Problem requirements:
Your reply is to be the lines below, exactly as written, with images omitted.

(Data excerpts)
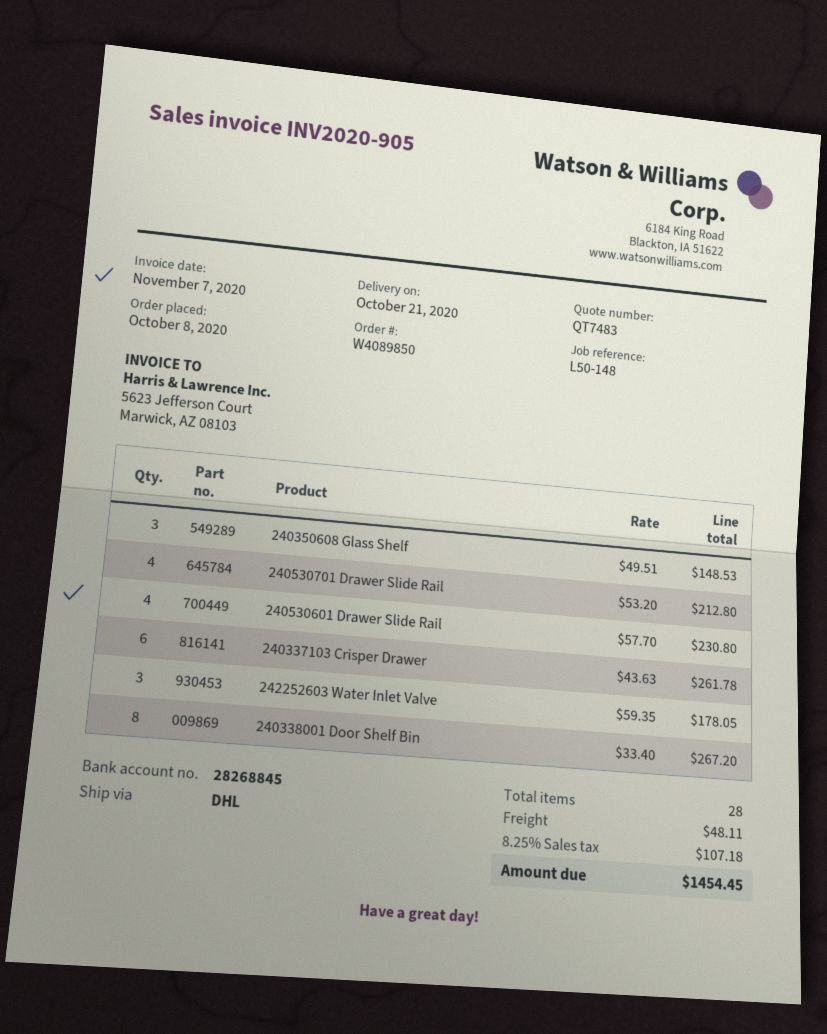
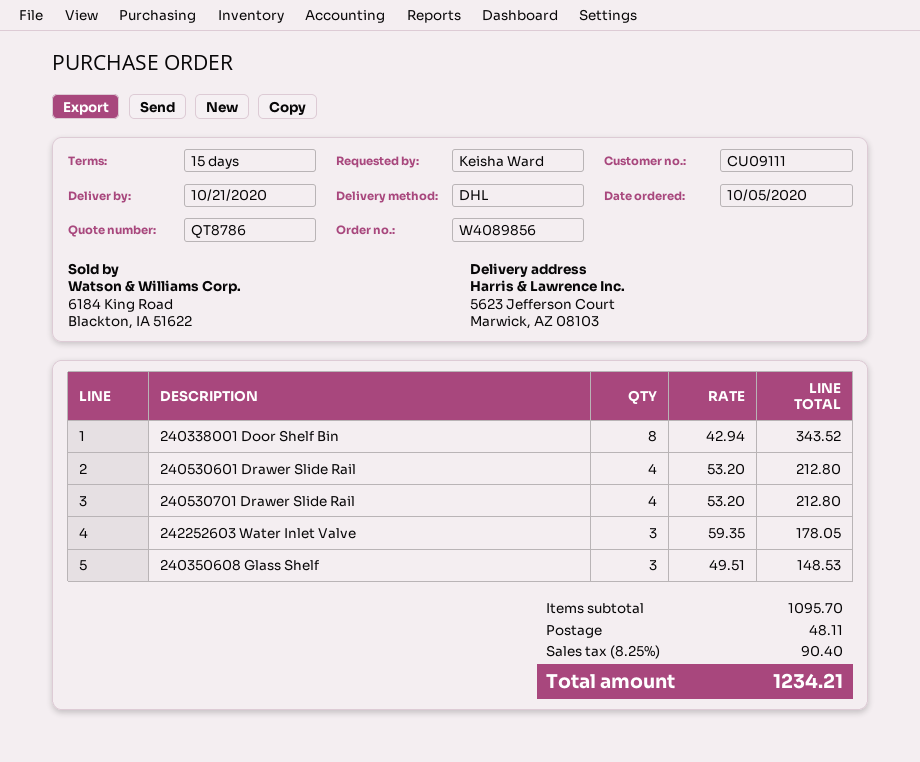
quote number: QT7483 -> QT8786
order number: W4089850 -> W4089856
order date: 2020-10-08 -> 2020-10-05
240530601 Drawer Slide Rail: 4 x 57.70 = 230.80 -> 4 x 53.20 = 212.80
240337103 Crisper Drawer: 6 x 43.63 = 261.78 -> none
240338001 Door Shelf Bin: 8 x 33.40 = 267.20 -> 8 x 42.94 = 343.52
tax: 8.25% = 107.18 -> 8.25% = 90.40
total: 1454.45 -> 1234.21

Reply:
quote number: QT7483 -> QT8786
order number: W4089850 -> W4089856
order date: 2020-10-08 -> 2020-10-05
240530601 Drawer Slide Rail: 4 x 57.70 = 230.80 -> 4 x 53.20 = 212.80
240337103 Crisper Drawer: 6 x 43.63 = 261.78 -> none
240338001 Door Shelf Bin: 8 x 33.40 = 267.20 -> 8 x 42.94 = 343.52
tax: 8.25% = 107.18 -> 8.25% = 90.40
total: 1454.45 -> 1234.21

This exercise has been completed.